2025 Research Days
Binghamton Research Days Student Presentations

Imputation and k-NN based Haplotype Refinement of Simulated Ancient Mitochondrial Genomes

Authors: Nathaniel Plummer, Yaun Fang, Michel Shamoon-Pour, Ari Cozzarelli, Suhail Ghafoor, Laure Spake, Matthew Emery

Field of Study: Science, Technology, Engineering, and/or Math

Faculty Mentors: Matthew Emery

Easel: 40

Timeslot: Afternoon

Abstract: Ancient DNA (aDNA) is fragmented and degraded due to post-mortem processes, leading to low coverage and incomplete sequences. Mitochondrial DNA (mtDNA), despite its high copy number, is similarly subject to degradation processes, requiring statistical imputation for whole mtDNA reconstruction. While nuclear genome imputation is well-established, ancient mtDNA imputation remains underexplored. Here, this study benchmarks two mtDNA imputation pipelines—MitoIMP, and a novel pipeline integrating Minimac4’s Hidden Markov Model (HMM) with a k-Nearest Neighbors (k-NN) algorithm.

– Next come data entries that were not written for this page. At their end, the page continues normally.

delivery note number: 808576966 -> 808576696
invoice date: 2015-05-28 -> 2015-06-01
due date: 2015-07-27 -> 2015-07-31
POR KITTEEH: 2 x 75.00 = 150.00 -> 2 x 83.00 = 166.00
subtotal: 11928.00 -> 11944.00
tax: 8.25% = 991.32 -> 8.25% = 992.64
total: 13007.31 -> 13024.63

Using the largest mtDNA imputation panel to date (n = 46,000), reconstruction accuracy was tested on 100 simulated ancient mtDNAs (≥0.25X coverage) generated with Gargammel and processed via EAGER (Efficient Ancient Genome Reconstruction). Imputation performance was evaluated using HaploGrep3 haplogroup classifications. The results show that combining a HMM with k-NN refinement significantly improves imputation accuracy, particularly at ultra-low coverage, and increases the likelihood of assigning accurate haplotypes to highly degraded aDNA and forensic DNA samples.